At least 15 factories have been shut down by the thick dark sludge, more than 1,700 workers are now unemployed, the Surabaya Malang toll road has been closed numerous times, and the vital Surabaya-Malang rail link has been cut indefinitely.

At one point – when it really mattered – Lapindo was a unit of PT Energi Mega Persada, majority owned by the Bakrie group of companies, which is controlled by the family of Coordinating Minister for the People's Welfare Aburizal Bakrie.

However, Lapindo was recently sold to a company called Freehold Group Ltd. on Nov. 14; its owners can now avoid being held accountable for the disaster. Environmental group Greenomics has estimated the mudflow has caused Rp 33 trillion (US$3.6 billion) worth of damage to the area.
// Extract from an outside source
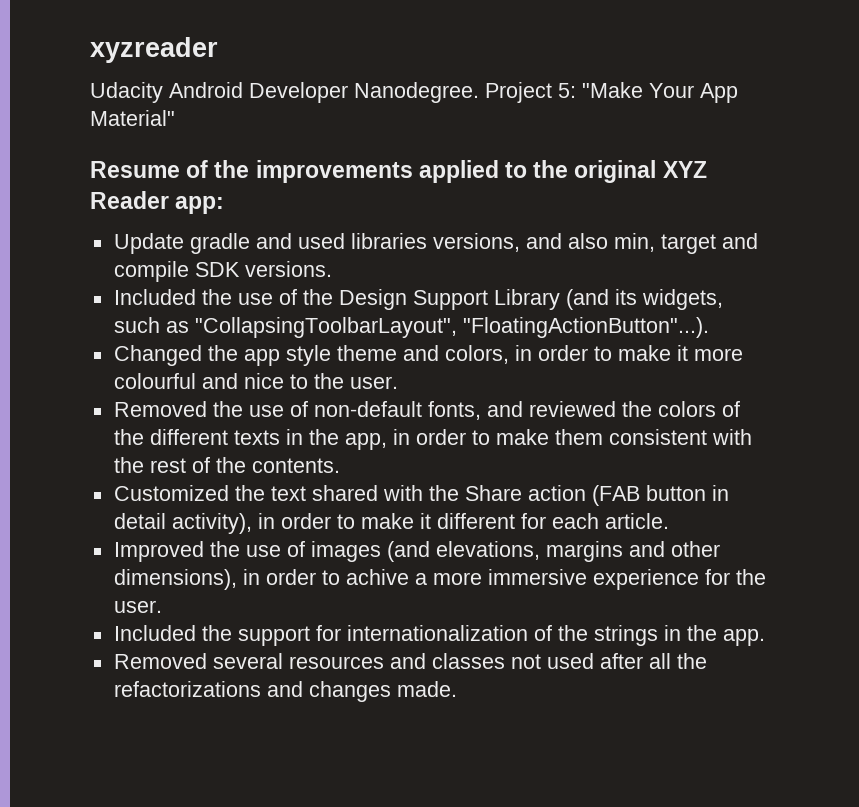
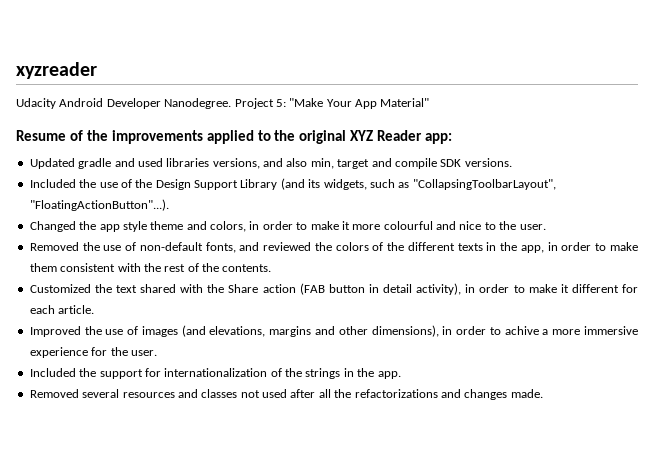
[113,233,184,254] Update -> [29,158,75,169] Updated

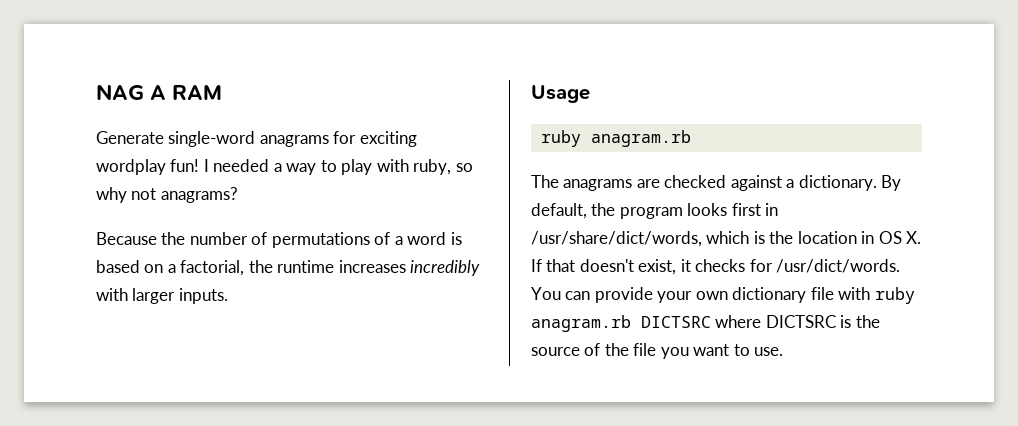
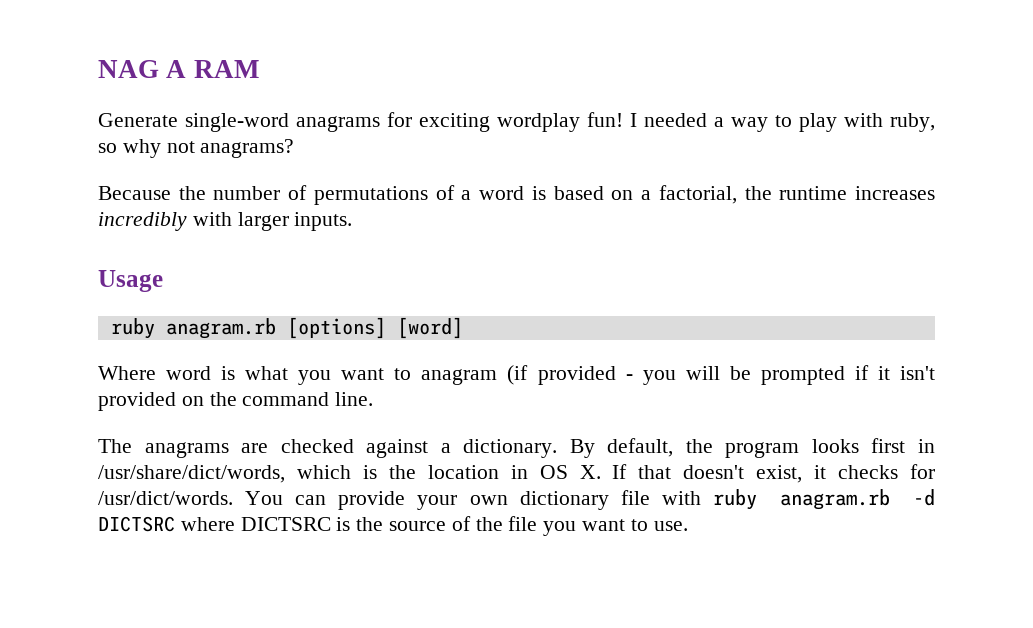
(691, 138) none -> [286,317,463,339] [98,365,935,385] [98,392,374,411] [options] [word] // Where word is what you want to anagram (if provided - you will be prompted if it isn't provided on the command line.
(631, 323) none -> [913,489,936,506] -d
Last week, a 70-centimeter gas pipe close to the drilling site exploded, killing at least 11 people, including a local military chief. Such an incident, caused by the immense pressure from the constantly sinking ground, could have been avoided had the authorities heeded early warnings from experts.

The explosion is likely to disturb gas distribution to Pertamina's East Java clients and has delivered a further blow to the province's industry.

Last month, the government decided to channel the mud, four million cubic meters of it, to the sea. Environmentalists had warned that the mud would ruin marine life in the area and threaten the livelihoods of thousands of fishermen.

Despite this mess, the authorities have acted extremely strangely since the mudflow began.

Vice President Jusuf Kalla, a good friend of Aburizal's, avoided talking about the sensitive health and environmental issues besetting nearby villagers during his visit to the drilling site in June.

"This incident is the kind of fate that we have to face together," he was quoted by this newspaper as telling the locals. The Bakrie family, he said, would have to be on the frontline in resolving this problem.

Lapindo, meanwhile, was allowed to set the level of compensation it paid to the thousands of affected people. Many later said they had not been paid at all, or complained the compensation was not enough. Many said they had been asked to sign a statement waiving the right to take Lapindo to court when they received this compensation money.

While a criminal investigation was underway, Supreme Court Chief Justice Bagir Manan chirped up and said no further legal action was necessary. That seemed to be enough. Despite serious evidence of negligence, no one has been prosecuted under the nation's environmental laws.

Conflicts of interest when they involve powerful people and huge environmental disasters can create a bizarre public relations strategy.

Ludicrous measures have been taken to divert public attention from the real culprits of this mess. Scientists were brought down to the disaster site to demonstrate that every mud volcano has a silver lining – that the mud would make good quality bricks. Another time, in an imitation of a bad reality TV show, psychics were offered a reward if they could tame the continually spewing gas. They were unsuccessful.

Then a local production house reported that Lapindo had paid for a 13-episode TV soap opera to show the "heroic" role the company and authorities had played in the disaster.

A day after the pipe explosion, President Susilo Bambang Yudhoyono said that the government would take steps needed to ensure that the situation would not "deteriorate further".

It was a mild response judging from the scale of the calamity. Compare this with his angry response when the government failed to act on information about an impending tsunami that hit southern Java earlier this year. But then the world was watching.

A deeper sense of crisis is needed in light of thousands of people who have lost their homes, are jobless and whose children have no schools to go to.

It is exactly these kind of scandals that people had hoped to stop hearing about during the reform era. That was the very reason why so many put their bets on Yudhoyono in the 2004 presidential elections. It now looks like a bad bet.

There is no time for complacency. The rainy season, with the power to destroy the government's flimsy embankments, will soon be upon us.